If I used 19-gauge phosphor bronze, I’d have about 24N/mm, which is way more than my highest desired value of 10N/mm. Working backwards from 2–10N/mm what wire gauge would I need? I get a diameter of 0.403mm to 0.603mm, which would be #6 (0.4064mm), #7 (0.4572mm), #8 (0.5080mm), #9 (0.5588mm), or #10 (0.6096mm), on the site. I noticed that battery contact maker in Georgia claims to stock 0.5mm and 0.6mm music wire for making battery contacts, though they first give the sizes as 0.020″ and 0.024″, so I think that these are actually 0.5080mm and 0.6096mm (#8 and #10) music wire.

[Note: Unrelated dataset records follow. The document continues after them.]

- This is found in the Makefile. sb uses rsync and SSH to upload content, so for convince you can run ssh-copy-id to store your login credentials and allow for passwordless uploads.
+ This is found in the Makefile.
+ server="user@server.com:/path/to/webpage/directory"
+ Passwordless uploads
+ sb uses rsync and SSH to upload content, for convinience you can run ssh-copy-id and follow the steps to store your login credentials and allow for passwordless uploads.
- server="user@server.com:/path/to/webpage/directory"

It seems that using #8 (0.020″, 0.5080mm) nickel-plated music wire would be an appropriate material for making the contacts. Note that the loop design actually results in two cantilevers, each with a stiffness of about 4N/mm, resulting in a retention force of about 1.6N. The design could be tweaked to get different contact forces, by changing how much deflection is needed to accommodate the batteries.

How much tweaking might be needed?  I found the official specs for battery sizes (with tolerances) in IEC standard 60086 part 2: The thickness for a 1620 is 1.8mm–2mm, the diameter is 15.7mm–16mm, and the negative contact must be at least 5mm in diameter.  The standard also calls for them to take an average of 675 hours to discharge down to 2v through a 30kΩ resistor (that’s about 56mAH, if the voltage drops linearly, 67mAH if the voltage drops suddenly at the end of the discharge time).  If the batteries can legally be as thin as 1.8mm, then to get a displacement of 0.2mm, I’d need the zero-point for the contacts to be only 3.4mm from the PC board, not 3.8mm, and full thickness batteries would provide a displacement of 0.6mm, and a retention force of about 4.8N.

If I were to do a clip for a single CR2032 battery, I’d need to have a zero-point 2.8mm from the board, to provide 0.2mm of displacement for the minimum 3.0mm battery thickness.

So now all I need to do is get some music wire and see if I can bend it by hand precisely enough to make prototype clips.  I’d probably change the spacing between the holes to be 0.3″ (7.62mm), so that I could test the clip on one of my existing PC boards.

Update 2014 July 6: I need to put an insulator on the verticals (heat shrink tubing?), or the top battery will be shorted out, since the side of the lower battery is exposed.